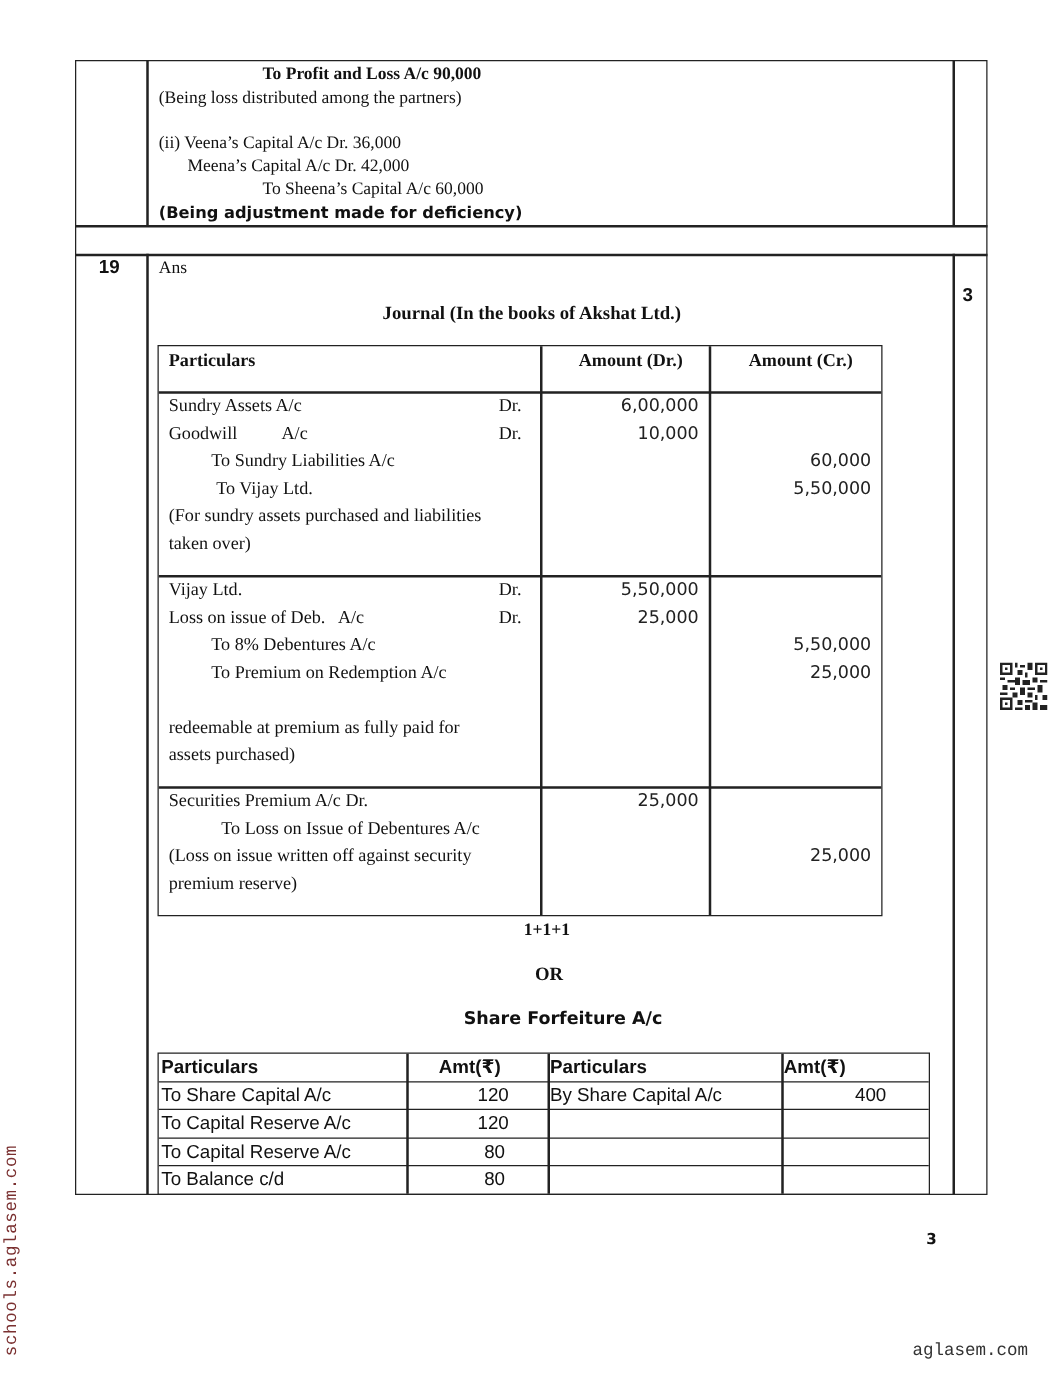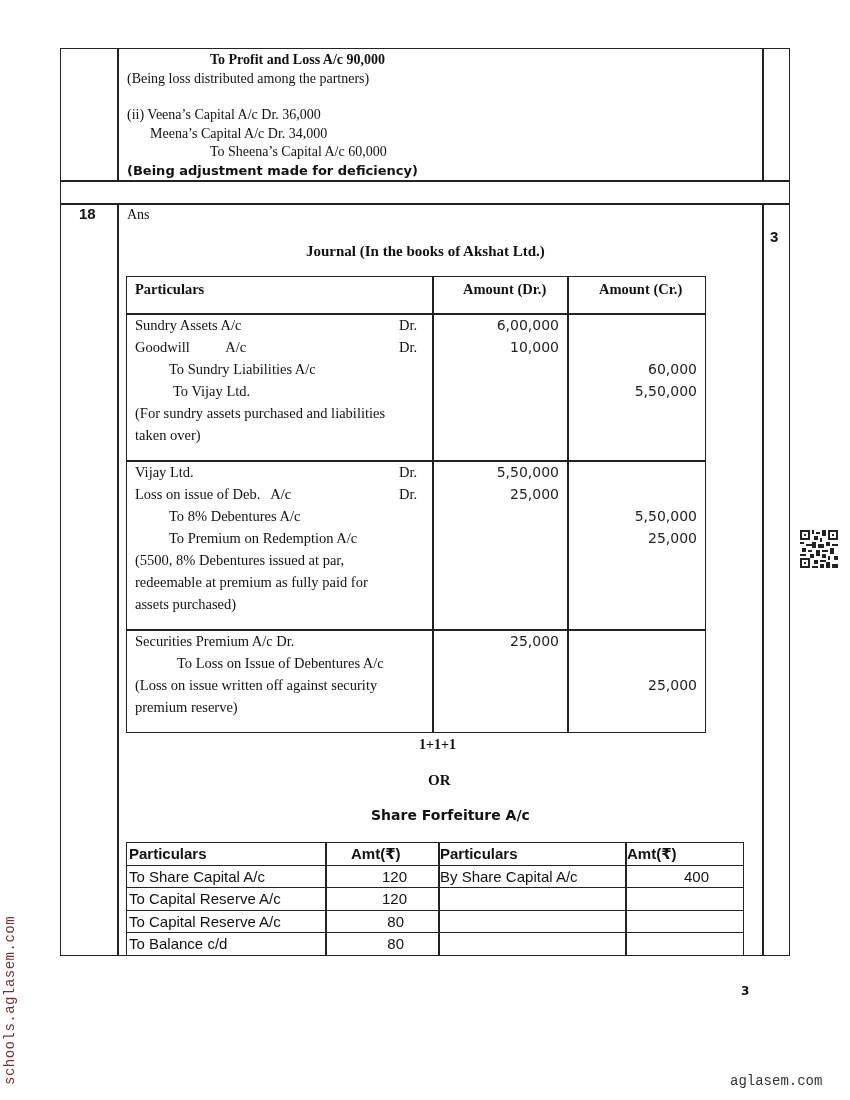--- a/index.html
+++ b/index.html
@@ -42,25 +42,25 @@
 <div class="line" style="left:117px; top:48px; width:1.5px; height:132px;"></div>
 <div class="line" style="left:762px; top:48px; width:1.5px; height:132px;"></div>
 <div class="line" style="left:60px; top:180px; width:730px; height:1.5px;"></div>
 <div class="line" style="left:60px; top:203px; width:730px; height:1.5px;"></div>
 <div class="line" style="left:117px; top:203px; width:1.5px; height:753px;"></div>
 <div class="line" style="left:762px; top:203px; width:1.5px; height:753px;"></div>
 
 <div class="txt serif" style="left:210px; top:51px;font-weight:bold;">To Profit and Loss A/c 90,000</div>
 <div class="txt serif" style="left:127px; top:70px;">(Being loss distributed among the partners)</div>
 <div class="txt serif" style="left:127px; top:106px;">(ii) Veena’s Capital A/c Dr. 36,000</div>
-<div class="txt serif" style="left:150px; top:125px;">Meena’s Capital A/c Dr. 34,000</div>
+<div class="txt serif" style="left:150px; top:125px;">Meena’s Capital A/c Dr. 42,000</div>
 <div class="txt serif" style="left:210px; top:143px;">To Sheena’s Capital A/c 60,000</div>
 <div class="txt cal txt-b" style="left:127px; top:162px; font-size:13px;">(Being adjustment made for deficiency)</div>
 
-<div class="txt sans txt-b" style="left:79px; top:205px; font-size:15px;">18</div>
+<div class="txt sans txt-b" style="left:79px; top:205px; font-size:15px;">19</div>
 <div class="txt serif" style="left:127px; top:206px;">Ans</div>
 <div class="txt sans txt-b" style="left:770px; top:228px; font-size:15px;">3</div>
 
 <div class="txt serif txt-b" style="left:306px; top:242px; font-size:15px;">Journal (In the books of Akshat Ltd.)</div>
 
 <div class="jt">
   <div class="jt-vline" style="left:305px;"></div>
   <div class="jt-vline" style="left:440px;"></div>
   <div class="jt-hline" style="top:36px;"></div>
   <div class="jt-hline" style="top:183px;"></div>
@@ -94,21 +94,20 @@
   <div class="jtxt" style="left:8px; top:206px;"><span style="white-space:pre;">Loss on issue of Deb.   A/c</span></div>
   <div class="jtxt" style="left:272px; top:206px;">Dr.</div>
   <div class="amt" style="right:146px; top:206px;">25,000</div>
 
   <div class="jtxt" style="left:42px; top:228px;">To 8% Debentures A/c</div>
   <div class="amt" style="right:8px; top:228px;">5,50,000</div>
 
   <div class="jtxt" style="left:42px; top:250px;">To Premium on Redemption A/c</div>
   <div class="amt" style="right:8px; top:250px;">25,000</div>
 
-  <div class="jtxt" style="left:8px; top:272px;">(5500, 8% Debentures issued at par,</div>
   <div class="jtxt" style="left:8px; top:294px;">redeemable at premium as fully paid for</div>
   <div class="jtxt" style="left:8px; top:316px;">assets purchased)</div>
 
   <div class="jtxt" style="left:8px; top:353px;">Securities Premium A/c Dr.</div>
   <div class="amt" style="right:146px; top:353px;">25,000</div>
 
   <div class="jtxt" style="left:50px; top:375px;">To Loss on Issue of Debentures A/c</div>
 
   <div class="jtxt" style="left:8px; top:397px;">(Loss on issue written off against security</div>
   <div class="amt" style="right:8px; top:397px;">25,000</div>

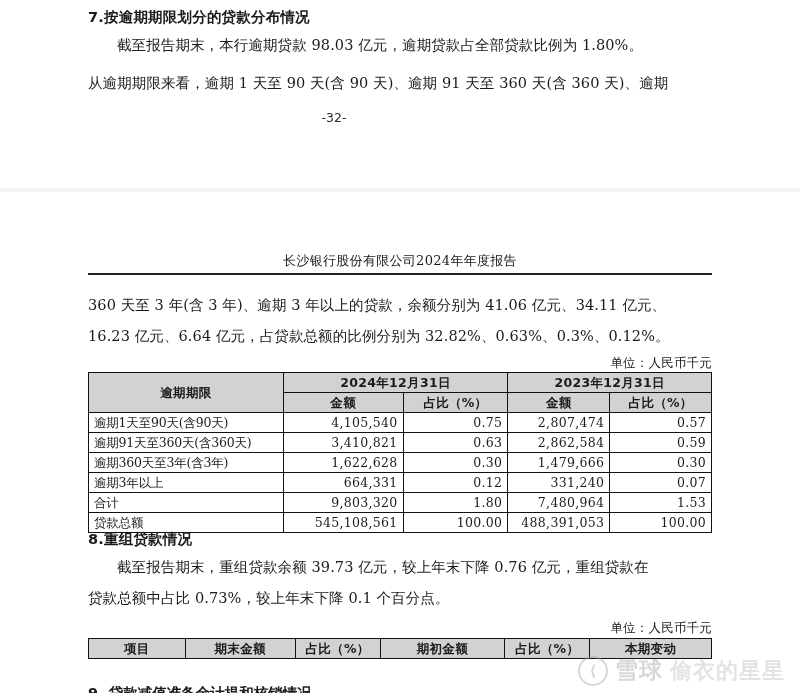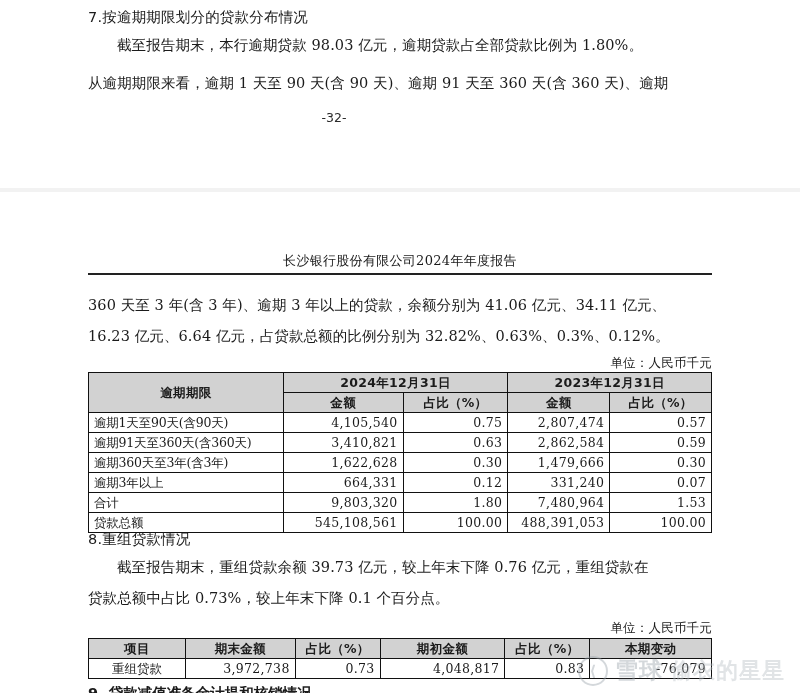--- a/index.html
+++ b/index.html
@@ -11,21 +11,21 @@
     -webkit-font-smoothing:none;
   }
   .page{position:absolute;left:0;width:800px;background:#fff;}
   .page-a{top:0;height:188px;}
   .gap{position:absolute;left:0;top:188px;width:800px;height:4px;background:#f2f2f2;}
   .page-b{top:192px;height:501px;}
 
   .body-col{position:absolute;left:88px;width:624px;}
 
   h2.sec{
-    font-size:14.5px;font-weight:normal;letter-spacing:.2px;margin:0;
+    font-size:14.5px;font-weight:bold;letter-spacing:.2px;margin:0;
     font-family:"DejaVu Sans","Liberation Sans",sans-serif;
   }
   p.para{
     font-size:14.5px;line-height:31px;margin:0;text-align:justify;
     letter-spacing:.1px;
   }
   p.indent{text-indent:2em;}
 
   .pageno{
     position:absolute;left:0;width:668px;text-align:center;
@@ -210,28 +210,20 @@
     </colgroup>
     <tbody>
       <tr>
         <td class="hd">项目</td>
         <td class="hd">期末金额</td>
         <td class="hd">占比（%）</td>
         <td class="hd">期初金额</td>
         <td class="hd">占比（%）</td>
         <td class="hd">本期变动</td>
       </tr>
-      <tr>
-        <td class="ctr">重组贷款</td>
-        <td class="num">3,972,738</td>
-        <td class="num">0.73</td>
-        <td class="num">4,048,817</td>
-        <td class="num">0.83</td>
-        <td class="num">-76,079</td>
-      </tr>
     </tbody>
   </table>
 </div>
 
 <div class="cutoff">
   <span>9. 贷款减值准备金计提和核销情况</span>
 </div>
 
 <div class="wm" style="left:578px;top:655px;">
   <div class="wm-logo">

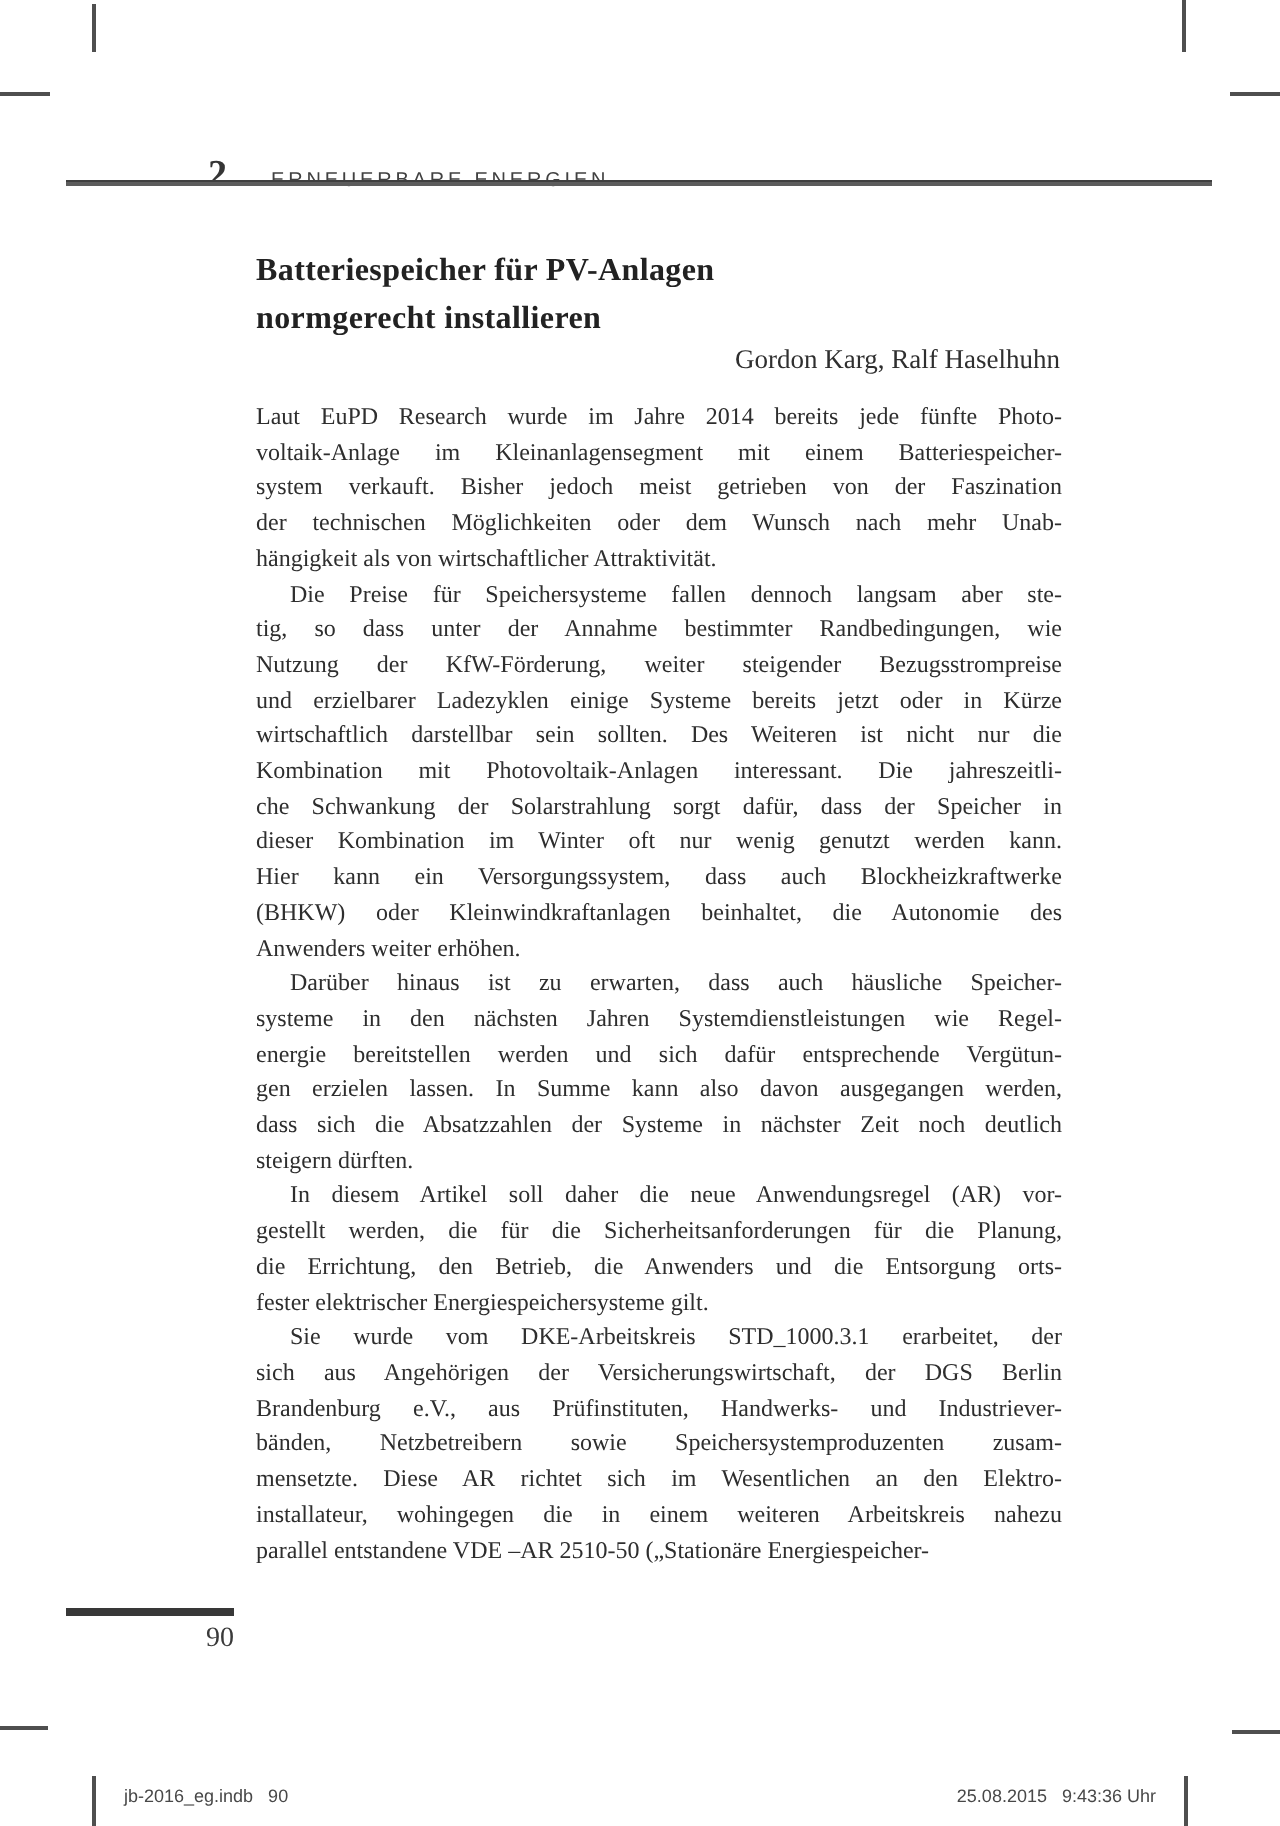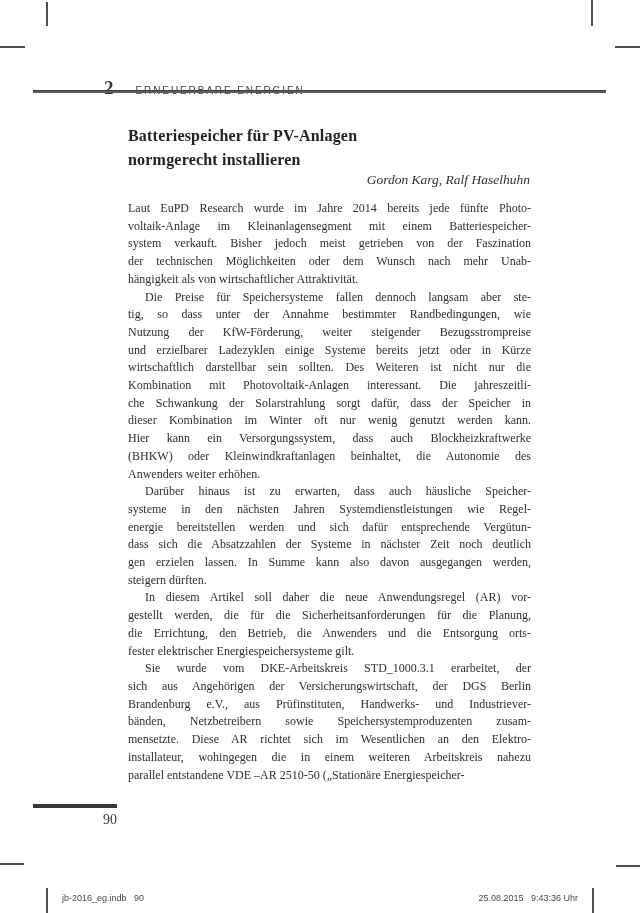--- a/index.html
+++ b/index.html
@@ -59,21 +59,20 @@
     width: 440px;
     font-size: 16px; font-weight: bold; line-height: 24px;
     color: #222222;
     letter-spacing: 0.2px;
   }
   #byline {
     position: absolute;
     left: 128px; top: 172px;
     width: 402px;
     text-align: right;
-    font-style: italic;
     font-size: 13.5px;
     color: #2f2f2f;
   }
   #article-body {
     position: absolute;
     left: 128px; top: 200px;
     width: 403px;
     font-size: 12px;
     line-height: 17.7px;
     color: #2e2e2e;
@@ -155,22 +154,22 @@
         <div class="line">che Schwankung der Solarstrahlung sorgt dafür, dass der Speicher in</div>
         <div class="line">dieser Kombination im Winter oft nur wenig genutzt werden kann.</div>
         <div class="line">Hier kann ein Versorgungssystem, dass auch Blockheizkraftwerke</div>
         <div class="line">(BHKW) oder Kleinwindkraftanlagen beinhaltet, die Autonomie des</div>
         <div class="line last">Anwenders weiter erhöhen.</div>
       </div>
       <div class="para indent">
         <div class="line first">Darüber hinaus ist zu erwarten, dass auch häusliche Speicher-</div>
         <div class="line">systeme in den nächsten Jahren Systemdienstleistungen wie Regel-</div>
         <div class="line">energie bereitstellen werden und sich dafür entsprechende Vergütun-</div>
+        <div class="line">gen erzielen lassen. In Summe kann also davon ausgegangen werden,</div>
         <div class="line">dass sich die Absatzzahlen der Systeme in nächster Zeit noch deutlich</div>
-        <div class="line">gen erzielen lassen. In Summe kann also davon ausgegangen werden,</div>
         <div class="line last">steigern dürften.</div>
       </div>
       <div class="para indent">
         <div class="line first">In diesem Artikel soll daher die neue Anwendungsregel (AR) vor-</div>
         <div class="line">gestellt werden, die für die Sicherheitsanforderungen für die Planung,</div>
         <div class="line">die Errichtung, den Betrieb, die Anwenders und die Entsorgung orts-</div>
         <div class="line last">fester elektrischer Energiespeichersysteme gilt.</div>
       </div>
       <div class="para indent">
         <div class="line first">Sie wurde vom DKE-Arbeitskreis STD_1000.3.1 erarbeitet, der</div>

-- ACTION ITEM --
Whenever the word "first" shows up in a line of the entries, list that line.

-- WRITTEN RESPONSE --
         <div class="line first">Darüber hinaus ist zu erwarten, dass auch häusliche Speicher-</div>
         <div class="line first">In diesem Artikel soll daher die neue Anwendungsregel (AR) vor-</div>
         <div class="line first">Sie wurde vom DKE-Arbeitskreis STD_1000.3.1 erarbeitet, der</div>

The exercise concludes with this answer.